Monday, January 10, 2011

Chicken w. Yellow Rice & Beans



















Chicken w. yellow rice and beans is something we ALWAYS eat when we go to Cuban restaurants or most latin places actually. I often wonder about duplicating flavors from other places myself.  This was no exception and its always a BIG HIT!!   I LOVE the way mojo chicken tastes! I love the tang & the zest of it, but it doesnt overpower the meat..See for yourself!

Ingredients:
4-6 chicken breasts (MOJO marinade ingredients below)  (You can also BUY IT in the grocery store)
3 large heads garlic, peeled
2 teaspoons salt
1 teaspoon freshly ground black pepper
1 1/2 cups sour orange juice (or 3/4 cup fresh orange juice plus 3/4 cup fresh or bottled lime juice)
1 cup minced onion
2 teaspoons dried oregano leaves
3 tablespoons flat-leaf parsley, minced
1 cup olive oil

Mash the garlic, salt, and pepper into a paste, on a flat surface, using the side of a large chef's knife.

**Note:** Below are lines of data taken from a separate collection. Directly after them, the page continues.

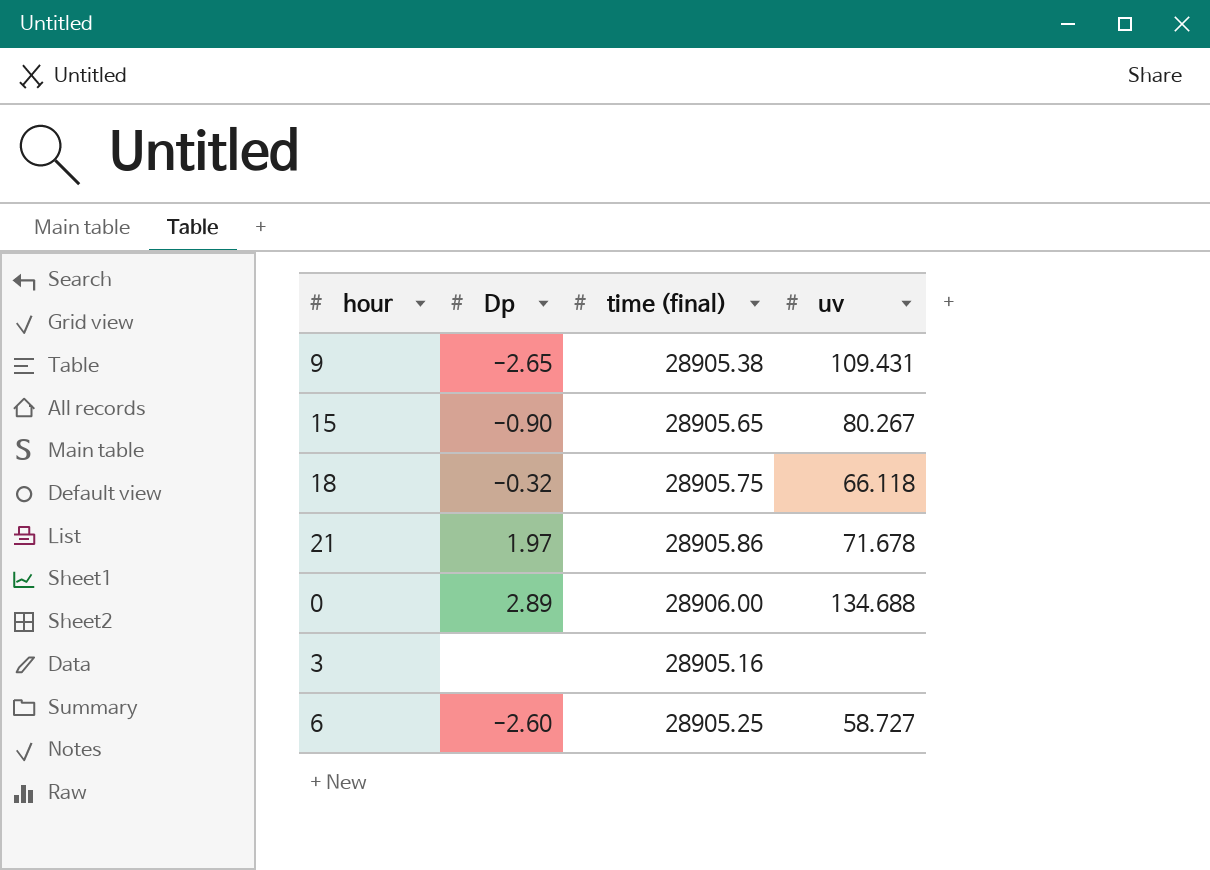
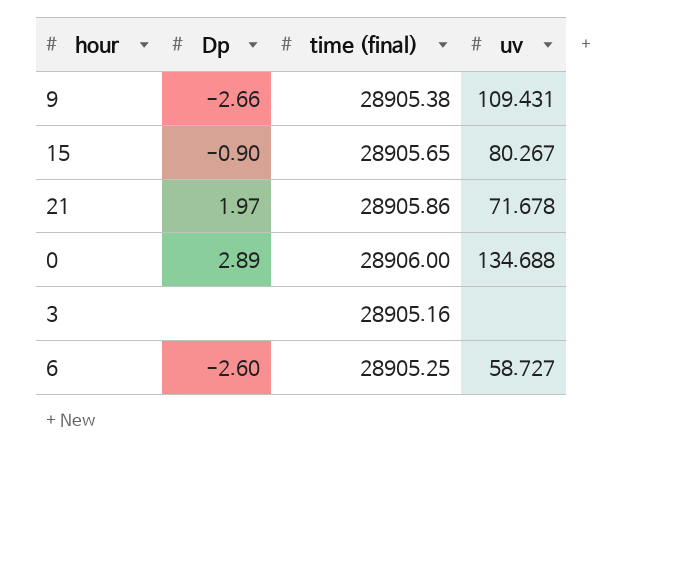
row 18: -0.32 | 28905.75 | 66.118 -> none
9 | Dp: -2.65 -> -2.66

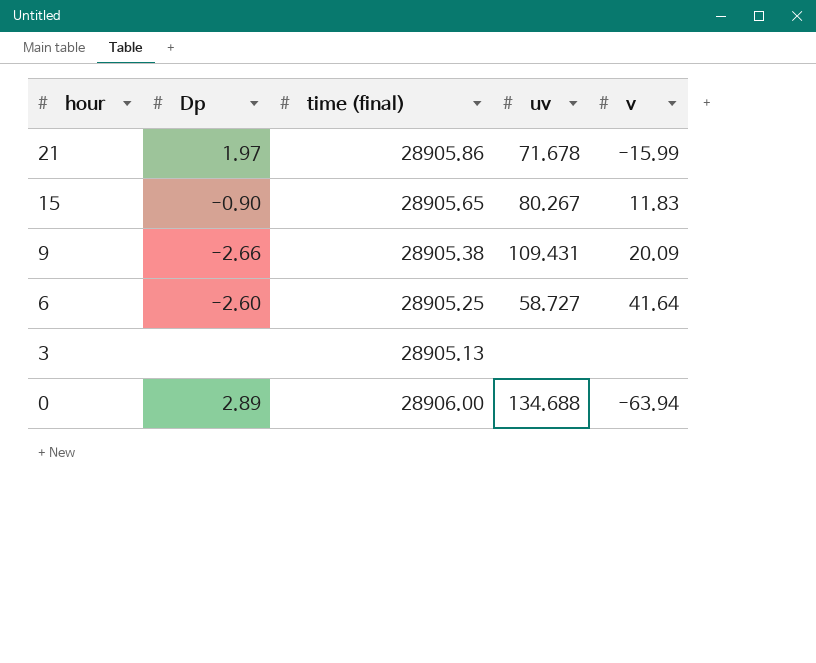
row order: none -> hour descending
column v | position: none -> 5
3 | time (final): 28905.16 -> 28905.13

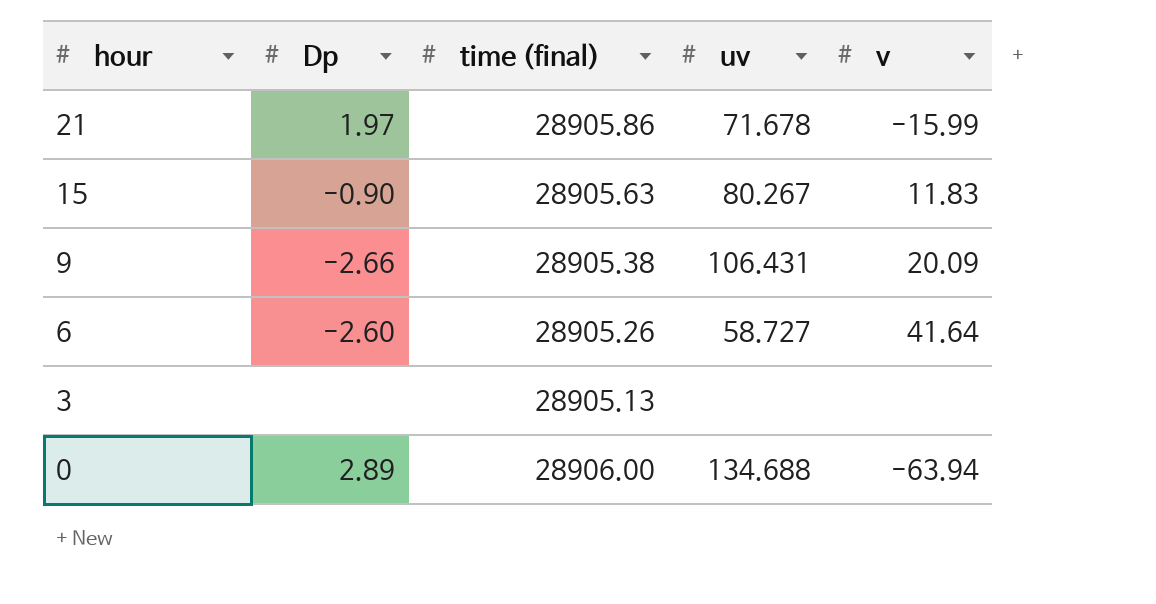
15 | time (final): 28905.65 -> 28905.63
9 | uv: 109.431 -> 106.431
6 | time (final): 28905.25 -> 28905.26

Place the garlic paste in a small mixing bowl and add the sour orange juice, minced onion, oregano and parsley. Stir all of the ingredients together thoroughly.
Set this mixture aside and allow the flavors to marry for at least 30 minutes at room temperature.
In a small saucepan, heat the olive oil over medium heat until it is hot (approximately 280 degrees F.). Remove the saucepan from the heat and carefully (the oil may sputter) whisk in the garlic-orange juice mixture until the ingredients are well blended. .
Place the saucepan over medium-high heat. Bring the sauce to a rolling boil. Taste and correct the seasoning, adding salt and pepper as needed.
Remove the saucepan from the heat and allow the mojo cool to room temperature.

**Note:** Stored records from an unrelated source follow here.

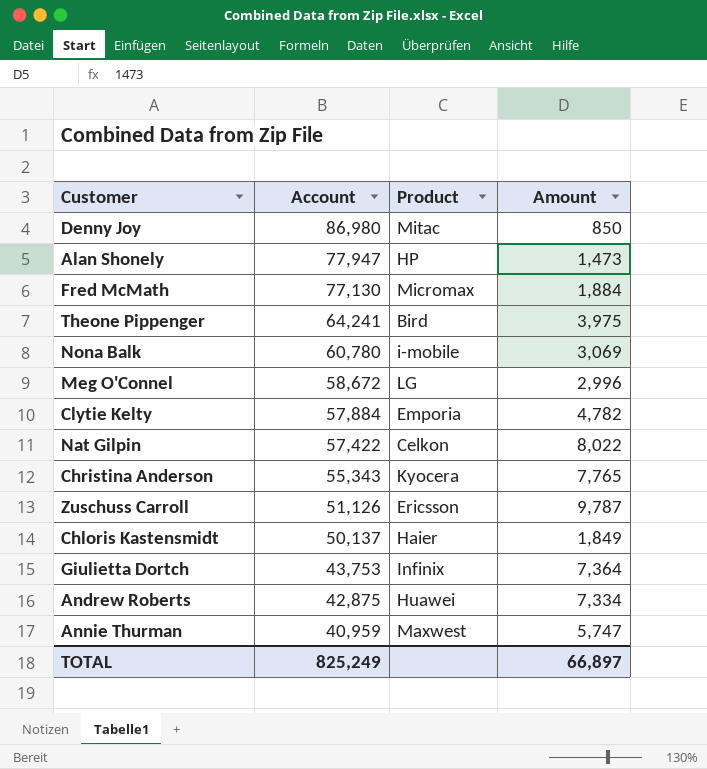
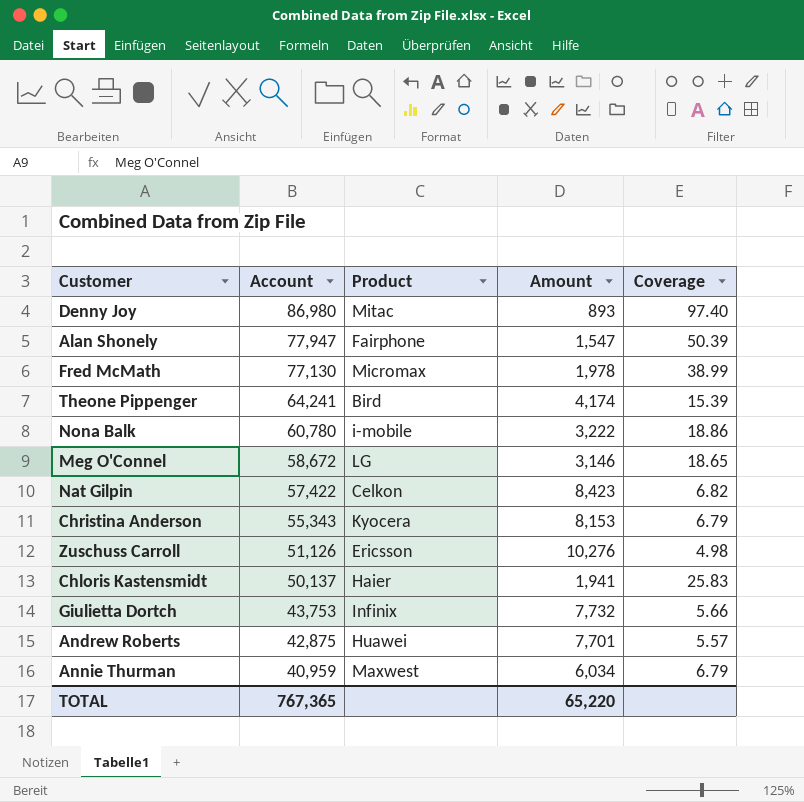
column Coverage | formula: none -> [Account] / [Amount]
row Clytie Kelty: 57,884 | Emporia | 4,782 -> none
Denny Joy | Amount: 850 -> 893
Alan Shonely | Product: HP -> Fairphone
Alan Shonely | Amount: 1,473 -> 1,547
Fred McMath | Amount: 1,884 -> 1,978
Theone Pippenger | Amount: 3,975 -> 4,174
Nona Balk | Amount: 3,069 -> 3,222
Meg O'Connel | Amount: 2,996 -> 3,146
Nat Gilpin | Amount: 8,022 -> 8,423
Christina Anderson | Amount: 7,765 -> 8,153
Zuschuss Carroll | Amount: 9,787 -> 10,276
Chloris Kastensmidt | Amount: 1,849 -> 1,941
Giulietta Dortch | Amount: 7,364 -> 7,732
Andrew Roberts | Amount: 7,334 -> 7,701
Annie Thurman | Amount: 5,747 -> 6,034
TOTAL | Account: 825,249 -> 767,365
TOTAL | Amount: 66,897 -> 65,220

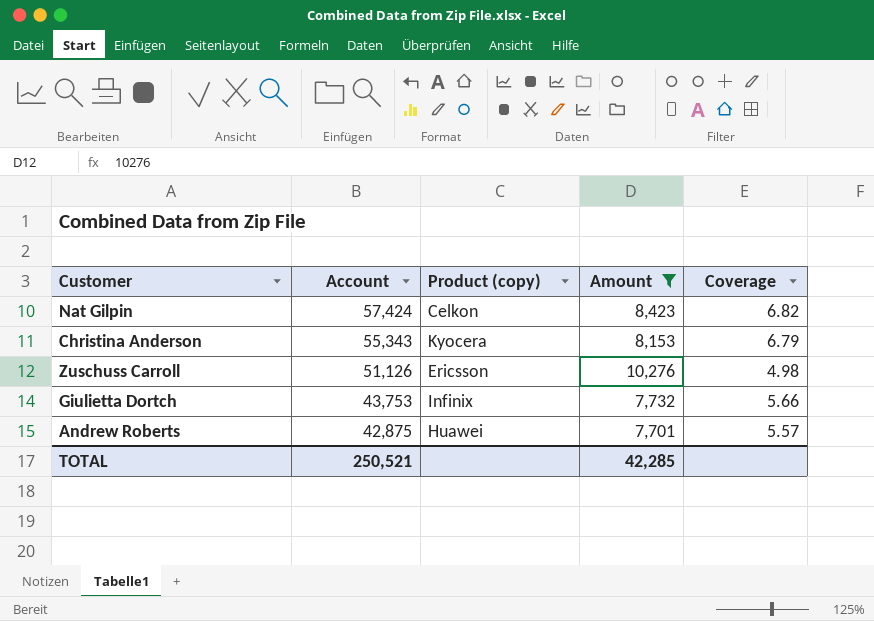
filter: none -> Amount >= 7,701
column name: Product -> Product (copy)
Nat Gilpin | Account: 57,422 -> 57,424
TOTAL | Account: 767,365 -> 250,521
TOTAL | Amount: 65,220 -> 42,285

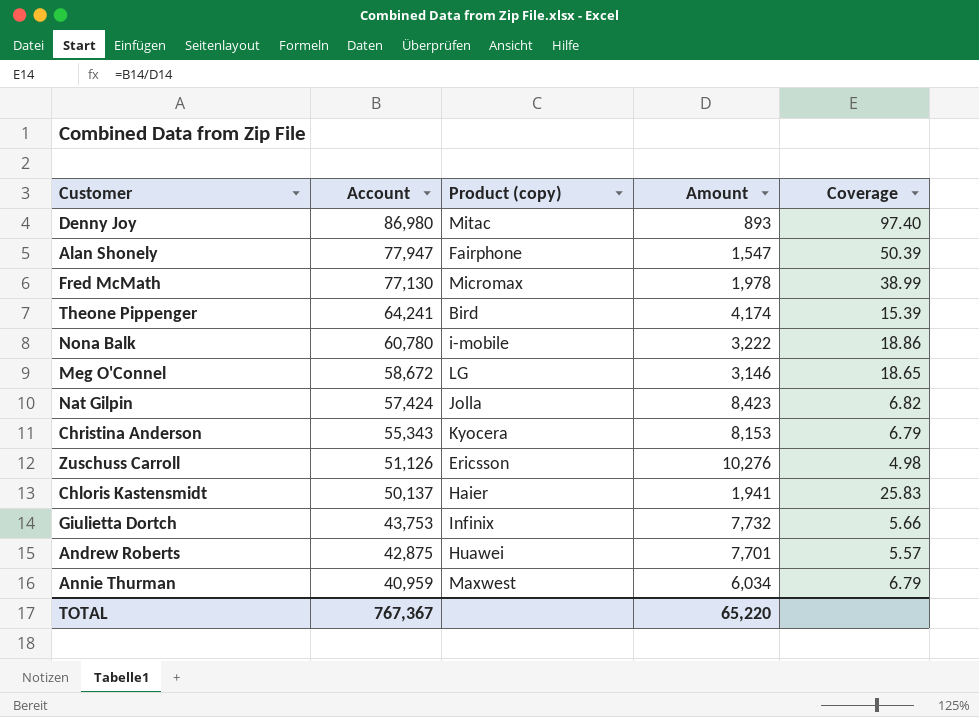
filter: Amount >= 7,701 -> none
Nat Gilpin | Product (copy): Celkon -> Jolla
TOTAL | Account: 250,521 -> 767,367
TOTAL | Amount: 42,285 -> 65,220

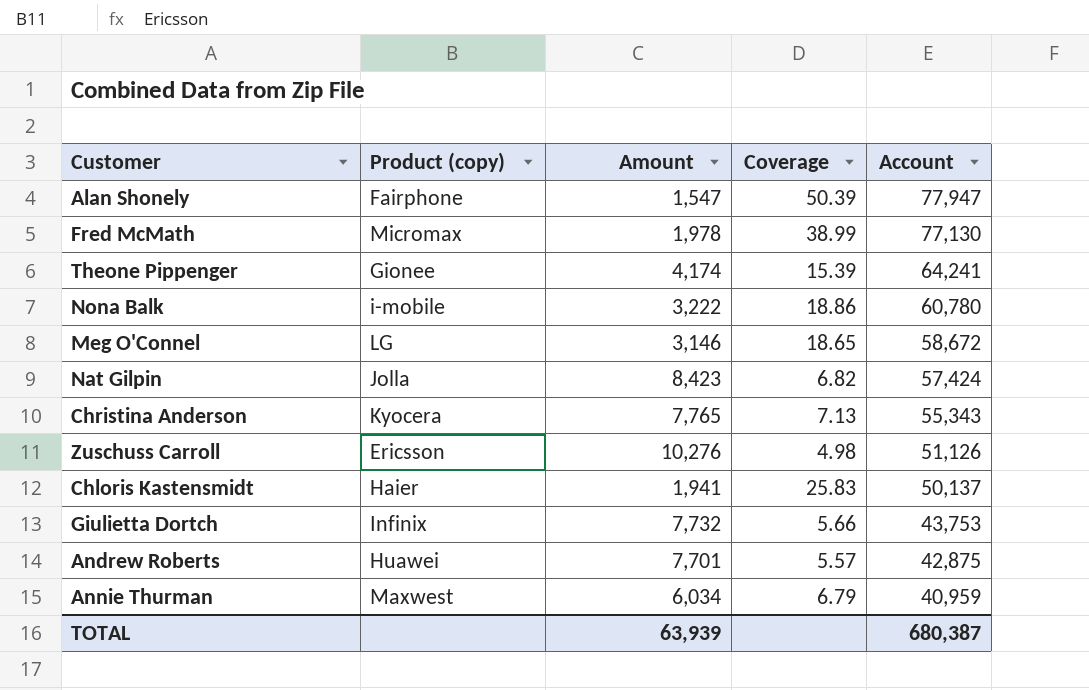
column Account | position: 2 -> 5
row Denny Joy: 86,980 | Mitac | 893 | 97.40 -> none
Theone Pippenger | Product (copy): Bird -> Gionee
Christina Anderson | Amount: 8,153 -> 7,765
Christina Anderson | Coverage: 6.79 -> 7.13
TOTAL | Amount: 65,220 -> 63,939
TOTAL | Account: 767,367 -> 680,387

Pour over your meat and allow to marinade 3-4 hours.  I bake it in the oven at 350 for 35 minutes with a little sauce on top. (You can also pan fry until juices run clear...)

Yellow Rice:
1 1/2 tablespoon Olive oil
1/4 cup Onion, diced
1/2 teaspoon Garlic, minced
1 cup White rice
1 1/2 cup Chicken broth
1/2 teaspoon Saffron
1 1/2 teaspoon Parsley, chopped

Heat the oil in a saucepan. Add the onion and garlic and cook until just soft. Toss in the rice and cook for 3 minutes, stirring frequently. Add the broth, saffron, and parsley. Cover and reduce the heat to low.

Cook for 15-18 minutes or until the liquid is absorbed.
Fluff with a fork before serving.

Black Beans:
2 cans low sodium Black Beans (I use canned but you can use dry (just need time to to soak))
Juice if 1 lime
Latin seasoning (Sazon or all seasoning is fine)
1 cup Onion, chopped small

Combine everything in a small sauce pan and simmer until all blended!

Serve everything together and ENJOY!!